== Data excerpts ==
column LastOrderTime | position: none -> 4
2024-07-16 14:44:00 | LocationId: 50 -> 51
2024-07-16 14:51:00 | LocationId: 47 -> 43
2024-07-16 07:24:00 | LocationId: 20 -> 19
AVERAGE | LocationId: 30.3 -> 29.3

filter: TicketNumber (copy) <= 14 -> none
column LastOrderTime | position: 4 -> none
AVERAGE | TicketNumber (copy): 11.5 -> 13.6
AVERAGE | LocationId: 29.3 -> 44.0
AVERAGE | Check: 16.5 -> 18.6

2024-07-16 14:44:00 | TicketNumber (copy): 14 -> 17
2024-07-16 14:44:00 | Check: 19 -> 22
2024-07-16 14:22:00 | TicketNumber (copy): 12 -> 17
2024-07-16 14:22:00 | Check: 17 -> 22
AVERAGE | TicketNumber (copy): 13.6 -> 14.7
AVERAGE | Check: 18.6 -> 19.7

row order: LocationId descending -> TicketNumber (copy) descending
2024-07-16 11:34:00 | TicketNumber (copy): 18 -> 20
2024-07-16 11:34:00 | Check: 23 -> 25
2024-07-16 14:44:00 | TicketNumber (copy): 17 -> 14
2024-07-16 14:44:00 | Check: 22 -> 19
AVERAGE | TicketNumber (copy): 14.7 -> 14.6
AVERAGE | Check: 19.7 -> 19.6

== Exercise objective ==
The answer must be every line of the entries that includes the word "AVERAGE".

== Solution to this task ==
AVERAGE | LocationId: 30.3 -> 29.3
AVERAGE | TicketNumber (copy): 11.5 -> 13.6
AVERAGE | LocationId: 29.3 -> 44.0
AVERAGE | Check: 16.5 -> 18.6
AVERAGE | TicketNumber (copy): 13.6 -> 14.7
AVERAGE | Check: 18.6 -> 19.7
AVERAGE | TicketNumber (copy): 14.7 -> 14.6
AVERAGE | Check: 19.7 -> 19.6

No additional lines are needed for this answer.